Hello, I only have a couple minutes and the internet here is not reliable, but I wanted to give you a quick update and give a few prayer points for the next week.

We just finished our first seminar here in the North of Uganda. It was amazing! I spent quite a bit of time with tears in my eyes this week as I was able to worship with the wonderful Acholli people here and see them get so excited about studying God’s Word. We usedthe book of Philemon to train how to study the Bible and its message of forgivness and reconciliation was amazingly powerful here with an awesome time of application where many saw breakthrough in grace and frogiveness. But the most exciting part was seeing so many of the pastors and leaders get excited about Bible study. There were between 35-50 attendants and some of them had already completed a few years of BIble school but were so adamant that they have never recieved training like this and they are begging me to bring a team back next year. One of the pastors here also runs a radio station that reaches out to tens of thousands of people in northern Uganda and southern Sudan and is trying to find a way that I can come back in December or January and do a live seminar with his leaders on the air so everyone in the region can listen in and learn! I just can’t put in to words how blessed i feel to be here. I just can’t believe that I get to do this for a living! The quote of the week, that I will never forget was by the chairman of many of the churche in the area. He told us at the end of the seminar, “we thought we needed money, but what we really needed was teaching.” Again, tears come to my eyes. Oh, one other great blessing this week was that we were able to stay at an actual house with a western toilet and running water!

We are enjoying it while it lasts because after a rest day today, tomorrow we head off for an IDP (internally displaced people) camp. That is where the people who have fled their homes because of the LRA have been moved to. Thousands of people in very close quarters with small mud huts stacked next to each other an arms-length away. We are so excited we have heard that the pastors are so thrilled that we are coming and have already made all the preparations. there are even pastors coming for other IDP camps in the area to stay with us at the church so they can participate in the teachings as well. One of the men who came to our seminar on the second day traveled hours on the road, his bus broke down so he slept on the road, then arrived here the following day. He was coming to see if he should have his church come to the seminar next week. He said he was so touched after one day of teaching that not only is he going back to tell his leaders to come, but he is going to skip next week studying at his own Bible School so that he can come and attend the seminar again next week as well! It is so awesome to see God working in the hearts and minds of the people.

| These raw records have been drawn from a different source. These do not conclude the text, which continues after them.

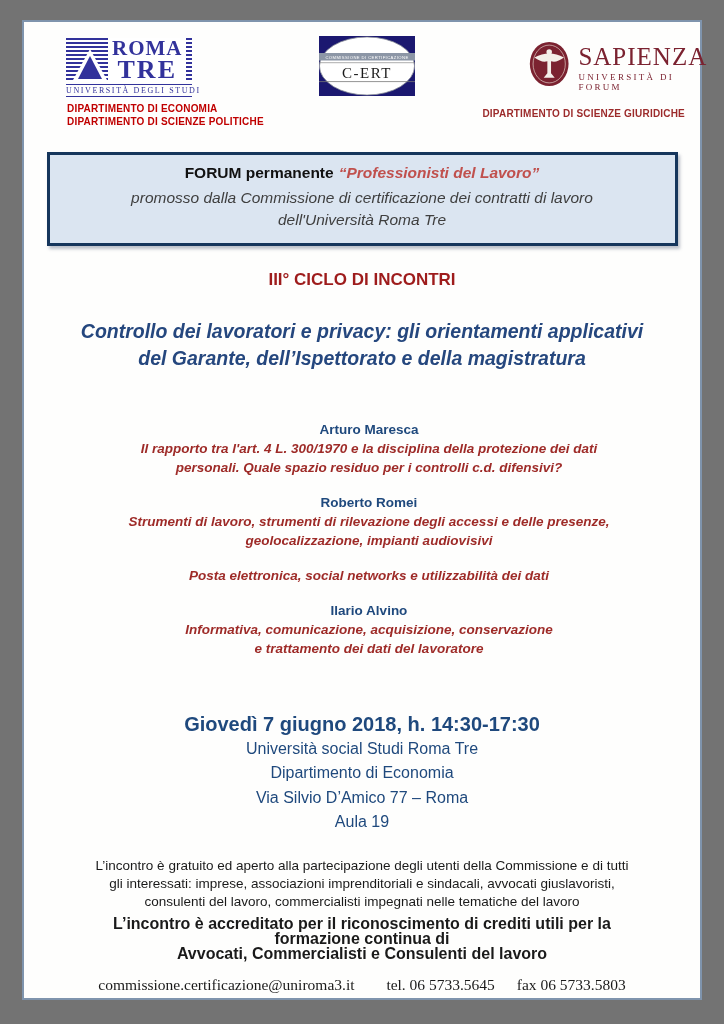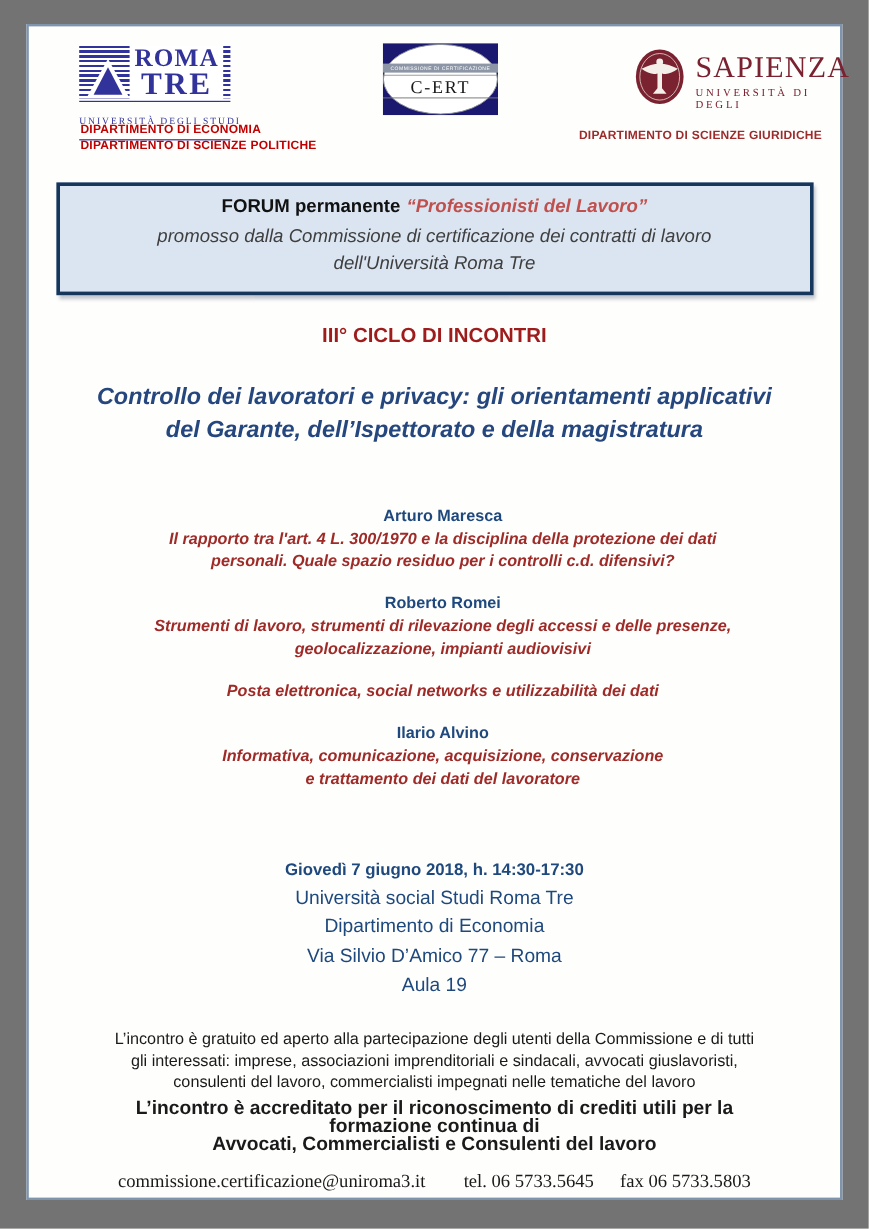--- a/index.html
+++ b/index.html
@@ -139,7 +139,7 @@
       </svg>
       <div class="sap-text">
         <div class="sap-name">SAPIENZA</div>
-        <div class="sap-sub">UNIVERSITÀ DI DEGLI</div>
+        <div class="sap-sub">UNIVERSITÀ DI FORUM</div>
       </div>
     </div>
 

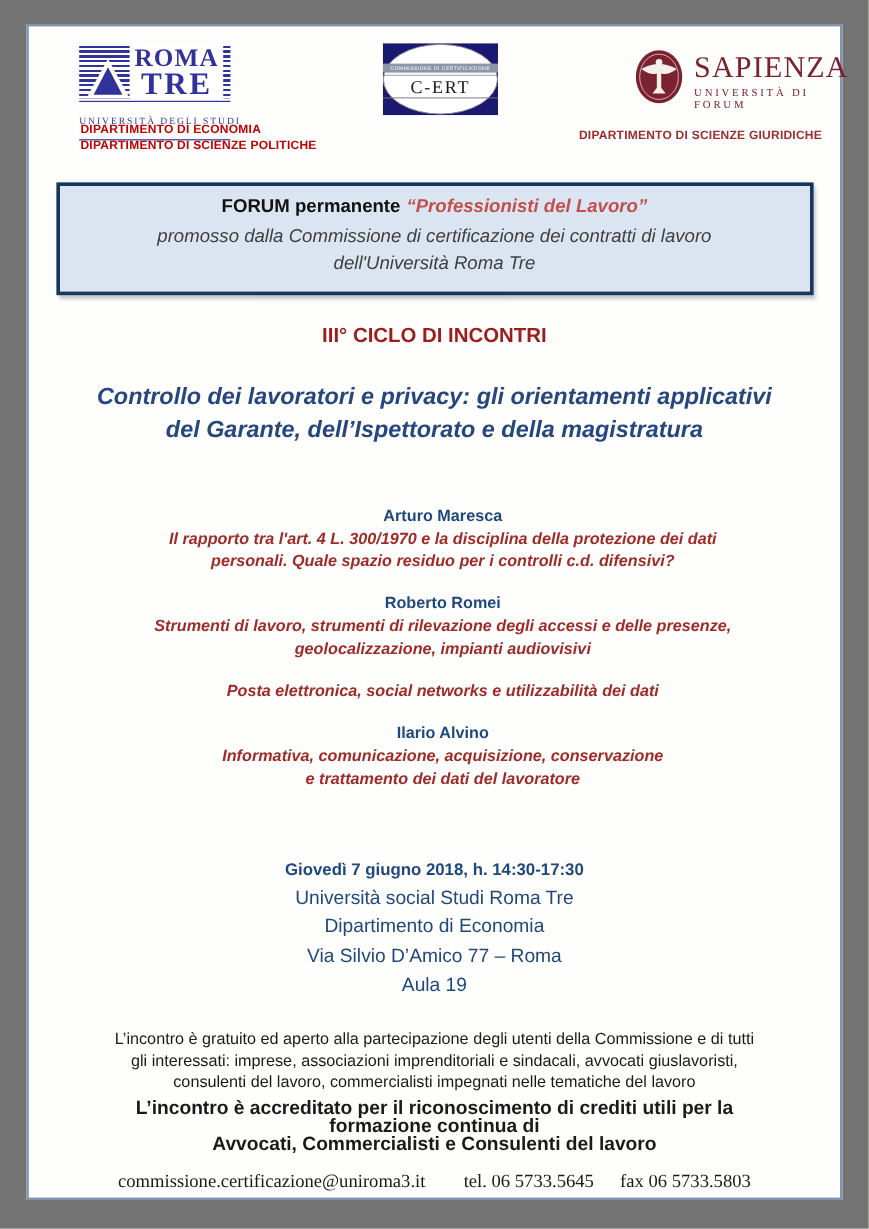--- a/index.html
+++ b/index.html
@@ -37,7 +37,7 @@
   .rt-sub {
     margin-top:2px; border-top:1.5px solid #32329b; border-bottom:1.5px solid #32329b;
     font-family:"Liberation Serif", serif; font-size:8px; letter-spacing:1.6px;
-    color:#32329b; text-align:center; padding:11px 0; white-space:nowrap;
+    color:#32329b; text-align:center; padding:1px 0; white-space:nowrap;
   }
   .dept-left {
     position:absolute; left:43px; top:80px; color:#c00000; font-weight:bold;

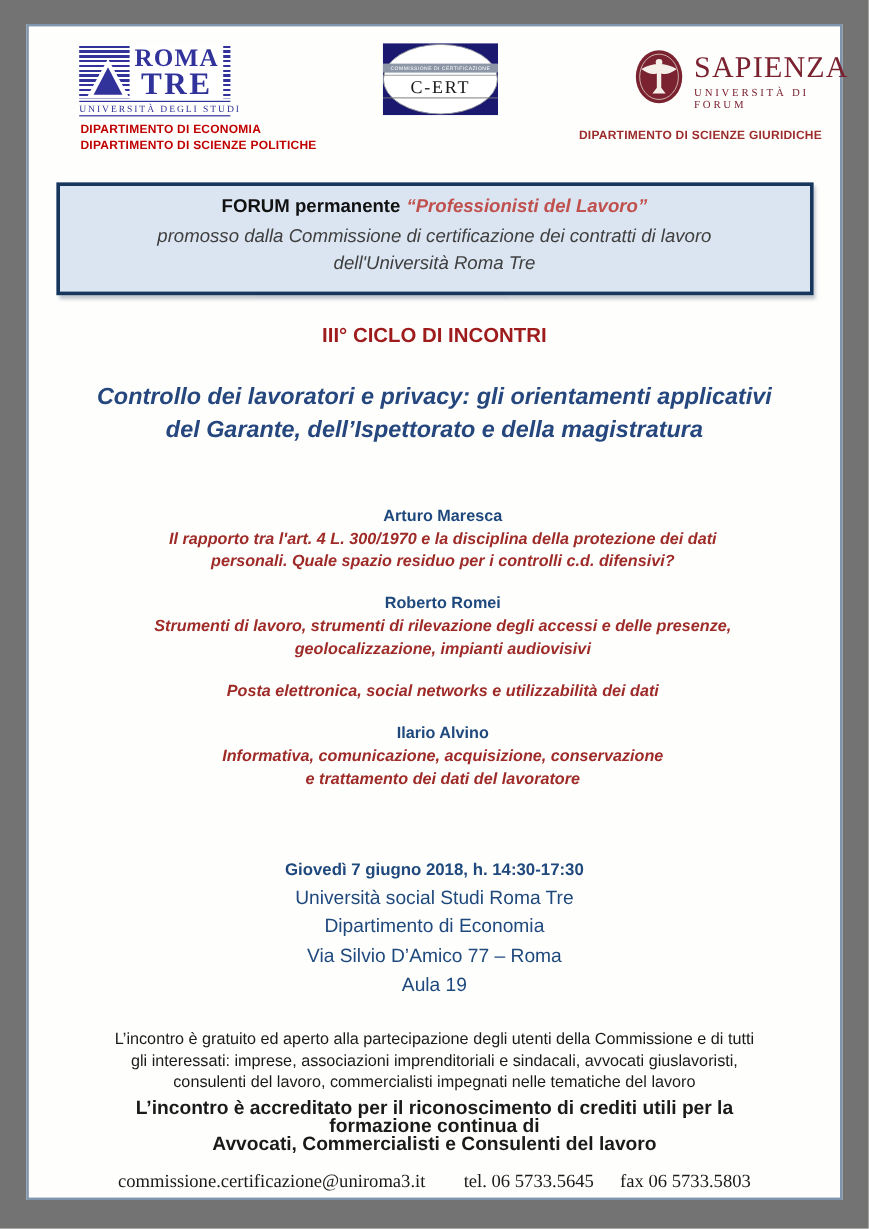--- a/index.html
+++ b/index.html
@@ -80,7 +80,7 @@
   }
   
   .event { margin-top:54px; text-align:center; color:#1f497d; font-size:16px; line-height:24.5px; }
-  .event .when { font-weight:bold; font-size:14px; }
+  .event .when { font-weight:bold; font-size:20px; }
   
   .open-text {
     margin:22px auto 0; width:630px; text-align:center; color:#1a1a1a;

Well I have to go to the market and buy our posho, rice, beans, and kasava for next week in the camps, but I will write more when i get internet access again next week. So thank you for all your support and prayers and please continue to pray. Your prayers make the difference!

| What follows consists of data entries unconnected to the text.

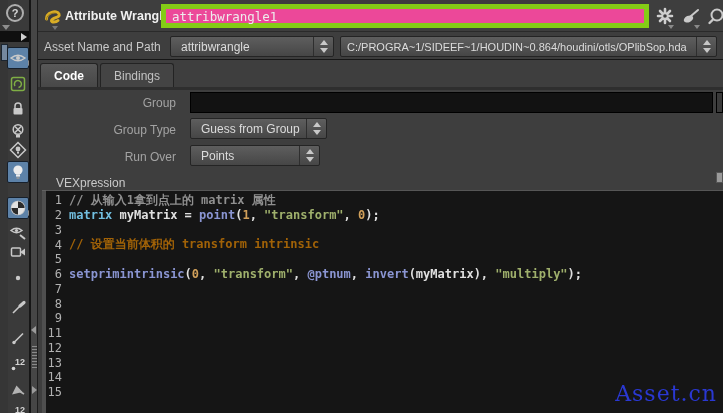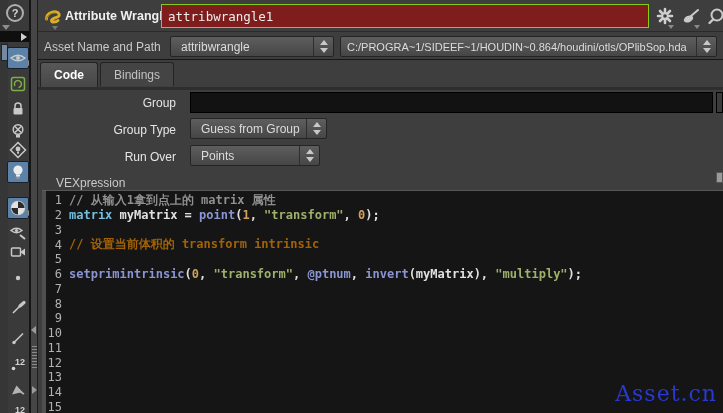--- a/index.html
+++ b/index.html
@@ -49,7 +49,7 @@
     border-right:3px solid transparent; border-top:4px solid #777; }
   .node-type { left:65px; top:9px; font-weight:bold; font-size:12.5px; color:#f0f0f0; white-space:nowrap; }
   .name-field {
-    left:161px; top:4px; width:488px; height:24px; background:#7f1d1d; border:1px solid #84cc16;
+    left:161px; top:4px; width:488px; height:24px; background:#ec4899; border:5px solid #84cc16;
     color:#ededed; font-family:"DejaVu Sans Mono", monospace; font-size:12.5px;
     display:flex; align-items:center; padding-left:6px; white-space:nowrap;
   }

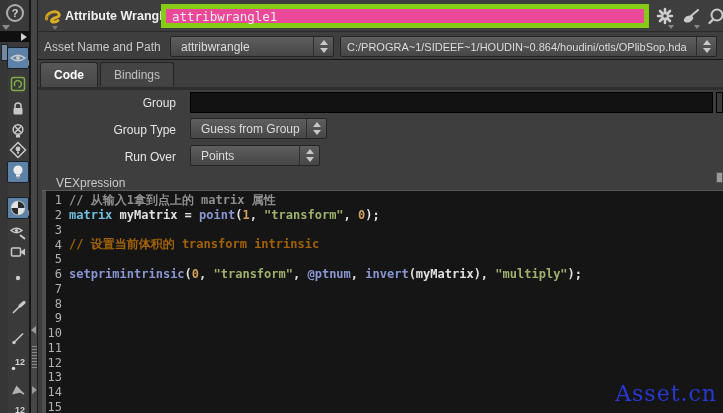--- a/index.html
+++ b/index.html
@@ -73,7 +73,7 @@
     border-top:5px solid #c8c8c8; }
 
   
-  .tabs-row { left:38px; top:62px; width:685px; height:26px; display:flex; align-items:flex-start; padding-left:2px; }
+  .tabs-row { left:38px; top:62px; width:685px; height:26px; display:flex; align-items:center; padding-left:2px; }
   .tab { height:25px; padding:0 13px; display:flex; align-items:center; border:1px solid #232323;
     border-bottom:none; border-radius:3px 3px 0 0; margin-right:2px; }
   .tab.active { background:linear-gradient(180deg,#585858,#474747); color:#ffffff; font-weight:bold; }

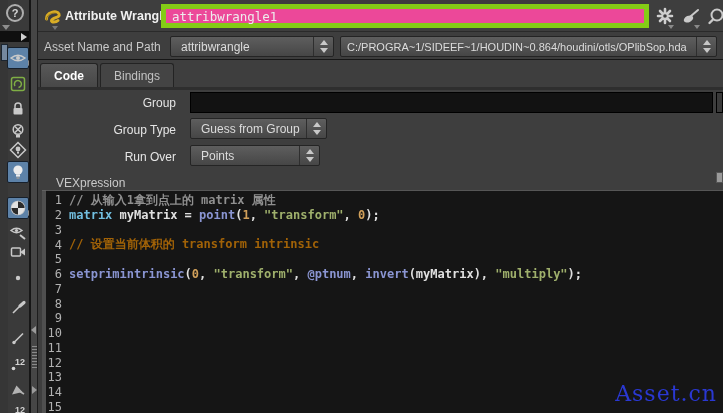--- a/index.html
+++ b/index.html
@@ -81,7 +81,7 @@
   .tabs-under { left:38px; top:87px; width:685px; height:3px; background:#2e2e2e; }
 
   
-  .param-label { position:absolute; left:60px; width:116px; text-align:right; color:#e5e5e5; white-space:nowrap; }
+  .param-label { position:absolute; left:60px; width:116px; text-align:right; color:#a3a3a3; white-space:nowrap; }
   .group-input { left:190px; top:92px; width:523px; height:21px; background:#121212; border:1px solid #000; }
   .group-side-btn { left:716px; top:92px; width:7px; height:21px; background:#3a3a3a; border:1px solid #000; }
   .vex-label { left:56px; top:176px; color:#c9c9c9; }

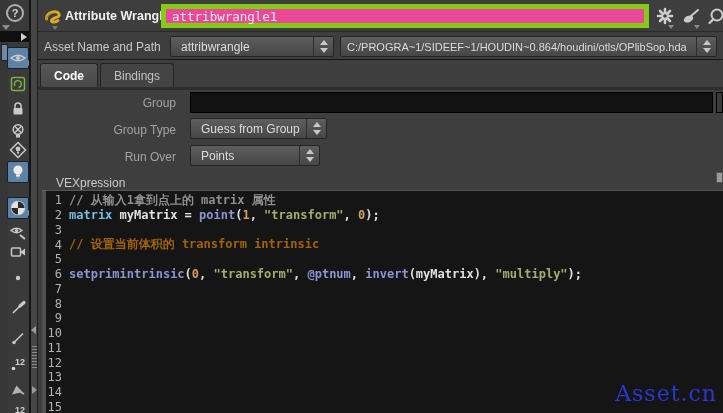--- a/index.html
+++ b/index.html
@@ -312,7 +312,6 @@
     <div class="code-row"><span class="ln">7</span><span class="src"></span></div>
     <div class="code-row"><span class="ln">8</span><span class="src"></span></div>
     <div class="code-row"><span class="ln">9</span><span class="src"></span></div>
-    <div class="code-row"><span class="ln">10</span><span class="src"></span></div>
     <div class="code-row"><span class="ln">11</span><span class="src"></span></div>
     <div class="code-row"><span class="ln">12</span><span class="src"></span></div>
     <div class="code-row"><span class="ln">13</span><span class="src"></span></div>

please continue to pray for us:

- Please pray for God’s safety and good health as we travel to and live in the IDP camps.

- Please pray for our team, that we would continue to walk in love and unity,

- Please pray that our team would have anointing and wisdom as they prepare their teachings and deliver them.

- Please pray for God to take over this week and move powerfully within the lives of the pastors in the IDP camp.

- Please pray for whatever else the Lord lays on your heart.